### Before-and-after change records

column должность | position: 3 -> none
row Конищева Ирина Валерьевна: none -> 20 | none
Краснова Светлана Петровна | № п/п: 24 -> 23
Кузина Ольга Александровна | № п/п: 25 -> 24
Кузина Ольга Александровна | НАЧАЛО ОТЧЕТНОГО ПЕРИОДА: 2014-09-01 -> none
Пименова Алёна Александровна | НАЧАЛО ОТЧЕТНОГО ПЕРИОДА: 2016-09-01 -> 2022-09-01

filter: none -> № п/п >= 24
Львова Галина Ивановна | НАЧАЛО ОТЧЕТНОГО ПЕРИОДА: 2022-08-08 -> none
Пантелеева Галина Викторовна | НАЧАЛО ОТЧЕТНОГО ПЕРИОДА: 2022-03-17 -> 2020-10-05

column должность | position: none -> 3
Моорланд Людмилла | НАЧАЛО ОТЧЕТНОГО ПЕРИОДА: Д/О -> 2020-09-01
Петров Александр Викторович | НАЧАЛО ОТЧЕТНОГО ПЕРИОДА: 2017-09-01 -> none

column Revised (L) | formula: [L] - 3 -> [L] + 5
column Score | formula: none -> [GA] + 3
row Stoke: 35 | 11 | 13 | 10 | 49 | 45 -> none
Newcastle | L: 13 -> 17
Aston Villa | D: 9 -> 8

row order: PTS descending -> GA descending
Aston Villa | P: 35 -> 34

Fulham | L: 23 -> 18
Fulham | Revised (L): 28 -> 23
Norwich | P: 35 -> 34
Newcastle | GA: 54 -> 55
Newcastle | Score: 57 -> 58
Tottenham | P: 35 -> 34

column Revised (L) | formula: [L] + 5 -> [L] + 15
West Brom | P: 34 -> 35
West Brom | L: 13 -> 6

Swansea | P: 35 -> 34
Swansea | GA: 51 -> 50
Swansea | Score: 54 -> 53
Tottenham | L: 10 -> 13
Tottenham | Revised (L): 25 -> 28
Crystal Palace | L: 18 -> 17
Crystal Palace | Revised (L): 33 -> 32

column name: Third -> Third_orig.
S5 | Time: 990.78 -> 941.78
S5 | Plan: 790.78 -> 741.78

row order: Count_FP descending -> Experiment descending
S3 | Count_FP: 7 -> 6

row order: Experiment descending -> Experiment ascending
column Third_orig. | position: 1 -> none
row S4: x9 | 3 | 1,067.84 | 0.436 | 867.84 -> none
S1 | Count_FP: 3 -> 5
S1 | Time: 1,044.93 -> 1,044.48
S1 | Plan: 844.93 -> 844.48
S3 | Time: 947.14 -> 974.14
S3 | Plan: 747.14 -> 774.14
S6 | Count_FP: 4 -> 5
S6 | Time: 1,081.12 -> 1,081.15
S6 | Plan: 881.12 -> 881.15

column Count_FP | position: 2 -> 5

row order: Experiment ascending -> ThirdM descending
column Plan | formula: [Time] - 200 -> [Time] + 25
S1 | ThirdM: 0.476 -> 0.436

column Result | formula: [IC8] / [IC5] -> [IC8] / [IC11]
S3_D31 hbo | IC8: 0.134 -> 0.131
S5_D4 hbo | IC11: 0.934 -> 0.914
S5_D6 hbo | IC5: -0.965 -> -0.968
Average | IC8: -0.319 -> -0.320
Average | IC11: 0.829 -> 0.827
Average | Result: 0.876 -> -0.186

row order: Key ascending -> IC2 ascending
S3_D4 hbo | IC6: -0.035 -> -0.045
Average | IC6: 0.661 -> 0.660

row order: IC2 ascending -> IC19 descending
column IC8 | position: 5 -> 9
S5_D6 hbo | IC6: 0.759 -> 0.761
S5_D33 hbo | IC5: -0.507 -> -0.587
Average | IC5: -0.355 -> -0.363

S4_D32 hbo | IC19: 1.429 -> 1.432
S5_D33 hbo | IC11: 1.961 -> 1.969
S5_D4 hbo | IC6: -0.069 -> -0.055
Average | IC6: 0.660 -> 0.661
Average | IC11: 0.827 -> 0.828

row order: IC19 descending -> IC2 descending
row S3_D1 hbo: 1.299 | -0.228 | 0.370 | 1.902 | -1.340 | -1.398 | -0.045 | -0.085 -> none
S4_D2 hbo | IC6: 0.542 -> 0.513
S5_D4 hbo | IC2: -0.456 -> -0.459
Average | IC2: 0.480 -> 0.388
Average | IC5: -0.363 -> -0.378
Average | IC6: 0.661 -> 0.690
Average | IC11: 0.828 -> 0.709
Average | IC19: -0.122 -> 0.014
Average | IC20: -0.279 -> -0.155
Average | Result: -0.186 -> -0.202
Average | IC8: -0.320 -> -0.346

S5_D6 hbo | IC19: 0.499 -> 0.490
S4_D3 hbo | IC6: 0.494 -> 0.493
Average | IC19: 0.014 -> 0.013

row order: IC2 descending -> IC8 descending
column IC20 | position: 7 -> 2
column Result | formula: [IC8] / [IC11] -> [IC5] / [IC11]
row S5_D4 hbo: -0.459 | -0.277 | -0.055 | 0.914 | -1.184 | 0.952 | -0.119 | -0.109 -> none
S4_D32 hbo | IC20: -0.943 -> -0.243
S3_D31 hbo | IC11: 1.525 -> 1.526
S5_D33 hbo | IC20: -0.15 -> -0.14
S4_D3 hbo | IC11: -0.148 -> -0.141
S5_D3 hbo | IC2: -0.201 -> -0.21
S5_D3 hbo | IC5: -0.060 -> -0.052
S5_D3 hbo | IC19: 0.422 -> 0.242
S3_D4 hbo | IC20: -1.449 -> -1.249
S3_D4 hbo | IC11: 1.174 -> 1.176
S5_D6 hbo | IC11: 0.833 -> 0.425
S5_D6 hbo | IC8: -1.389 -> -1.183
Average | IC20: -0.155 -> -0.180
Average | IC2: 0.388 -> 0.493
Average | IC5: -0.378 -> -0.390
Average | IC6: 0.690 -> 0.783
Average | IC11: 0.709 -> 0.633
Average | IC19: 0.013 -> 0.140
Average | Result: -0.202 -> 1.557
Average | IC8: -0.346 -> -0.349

### Problem to work on
Beginning at the top of the data, please return every line until and including the line containing "filter: none -> № п/п >= 24", copied exactly, and nothing past it.

### Exercise answer
column должность | position: 3 -> none
row Конищева Ирина Валерьевна: none -> 20 | none
Краснова Светлана Петровна | № п/п: 24 -> 23
Кузина Ольга Александровна | № п/п: 25 -> 24
Кузина Ольга Александровна | НАЧАЛО ОТЧЕТНОГО ПЕРИОДА: 2014-09-01 -> none
Пименова Алёна Александровна | НАЧАЛО ОТЧЕТНОГО ПЕРИОДА: 2016-09-01 -> 2022-09-01

filter: none -> № п/п >= 24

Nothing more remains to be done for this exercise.